Alcuni consigli per i baristi direttamente da “Zero Caffè – Il diritto alla felicità”, manifesto nato dalla volontà di Andrej Godina e Sandro Bonacchi e stilato dal gruppo di lavoro b.farm e Umami area Honduras e Italia e che racchiude in otto punti le linee guida per una filiera di produzione del caffè socialmente responsabile.

Formazione:
“Tutti gli attori della filiera devono approfondire le proprie competenze e condividerle”.

Andare sul campo:
“Chi lavora in questo mondo deve andare in piantagione, conoscere con i propri occhi, ascoltare con le proprie orecchie, osservare e imparare”. Un obiettivo da mettere in agenda.

Qualità in tazza:
“Offrire un buon caffè è un segno di rispetto.
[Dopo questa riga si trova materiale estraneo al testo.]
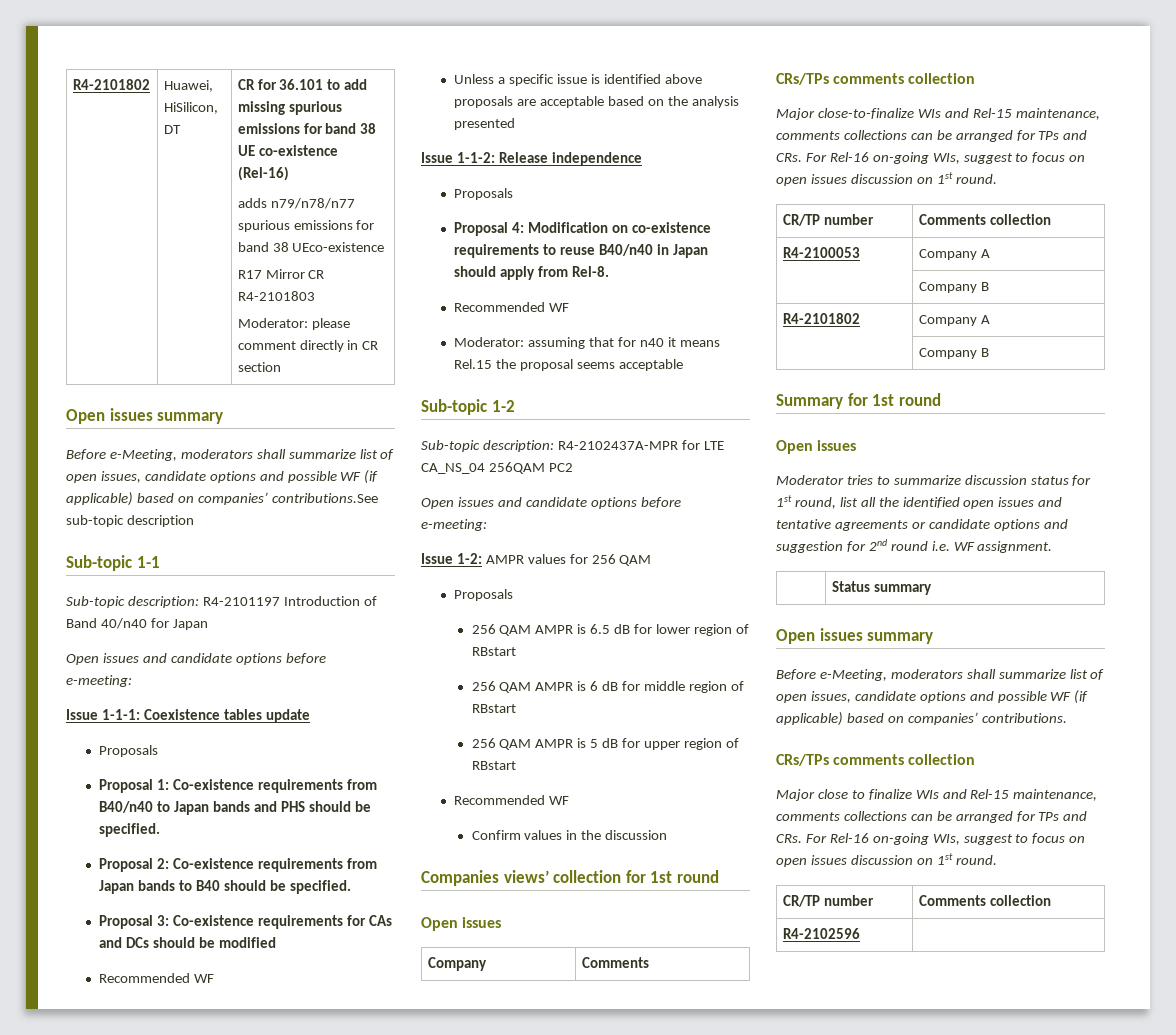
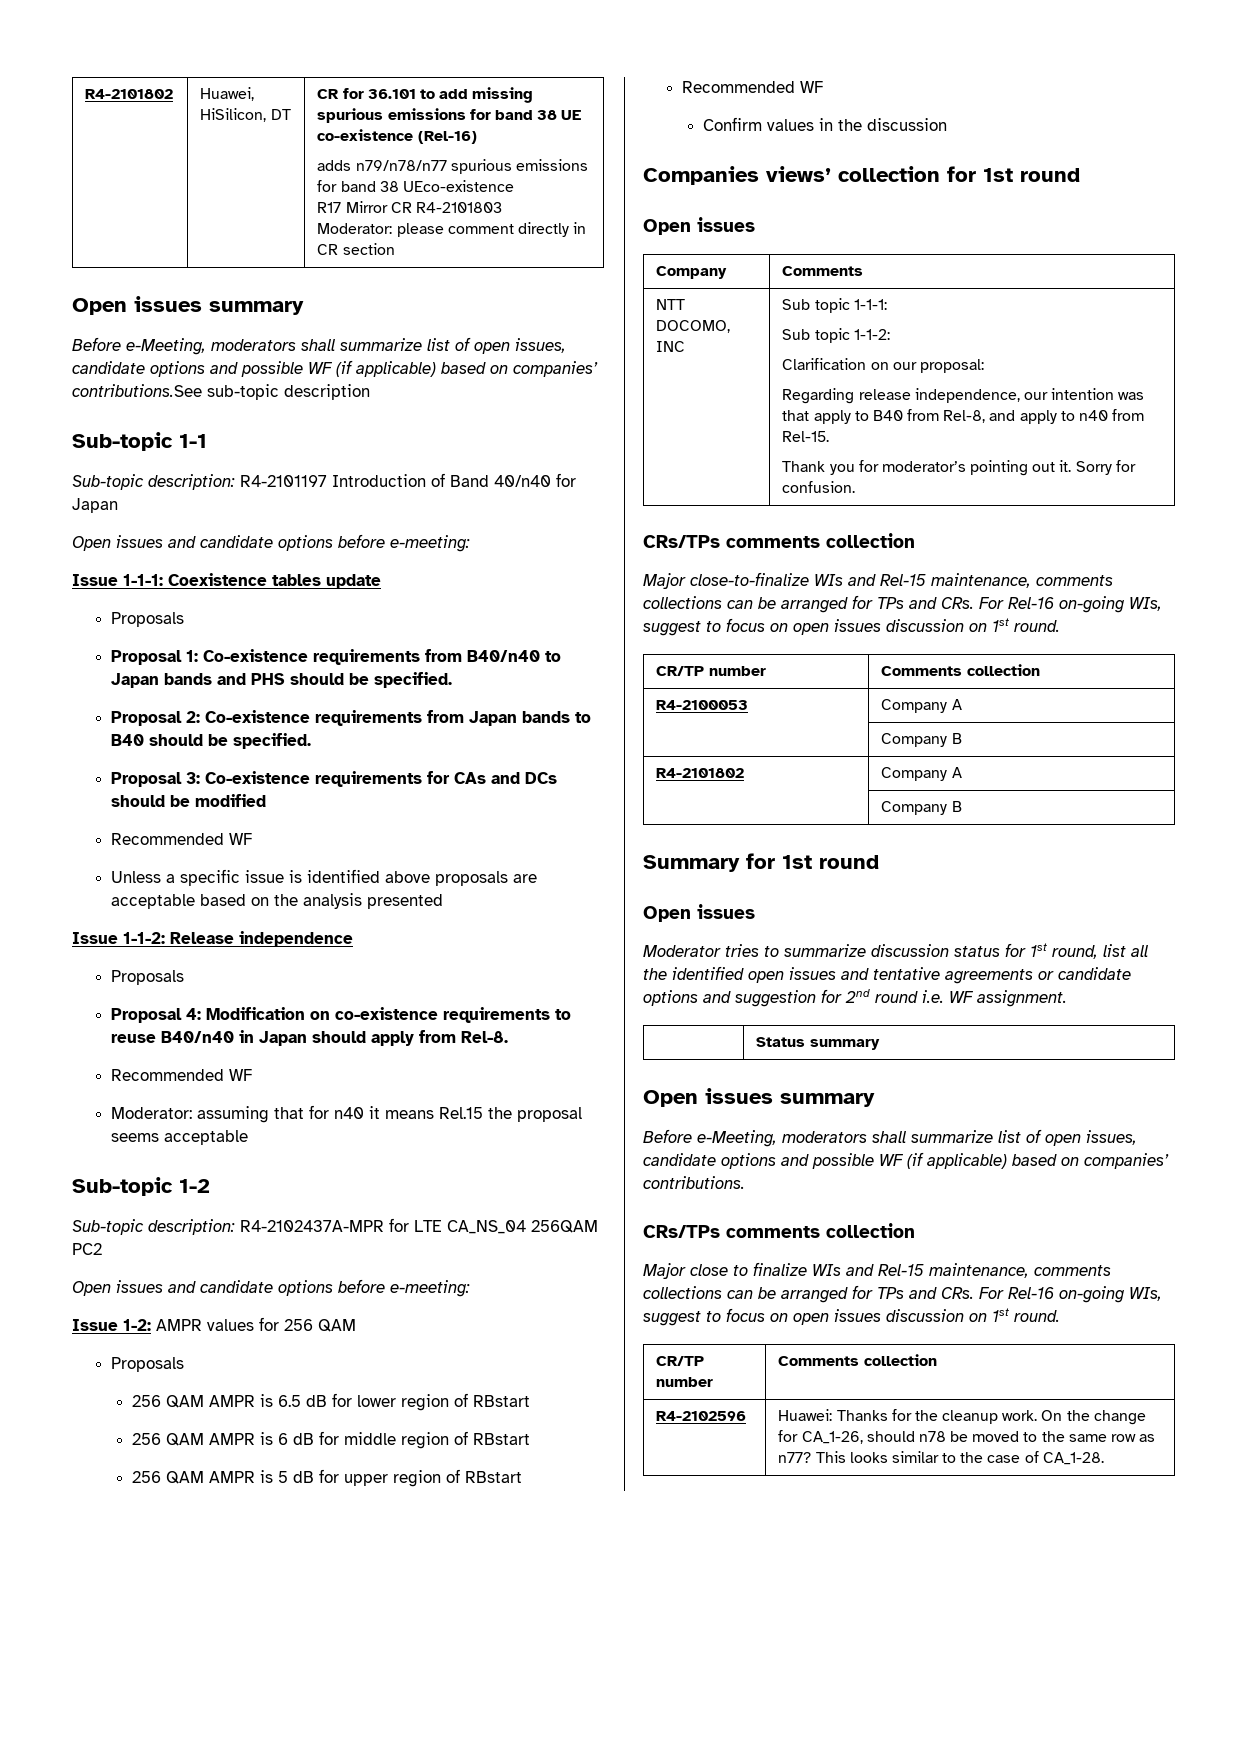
+ NTT DOCOMO, INC | Sub topic 1-1-1:
+ Sub topic 1-1-2:
+ Clarification on our proposal:
+ Regarding release independence, our intention was that apply to B40 from Rel-8, and apply to n40 from Rel-15.
+ Thank you for moderator’s pointing out it. Sorry for confusion.
- R4-2102596 |
+ R4-2102596 | Huawei: Thanks for the cleanup work. On the change for CA_1-26, should n78 be moved to the same row as n77? This looks similar to the case of CA_1-28.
Basta caffè cattivi, basta difetti… un caffè buono è possibile, senza essere per forza uno specialty: basta selezionarlo con cura. Parole d’ordine: tracciabilità e trasparenza.”

Il futuro è donna?
“Le donne hanno ancora uno scarso accesso a risorse e poca partecipazione in spazi dove si prendono le decisioni”. Nei paesi d’origine, certo. Ma troppo spesso anche da noi.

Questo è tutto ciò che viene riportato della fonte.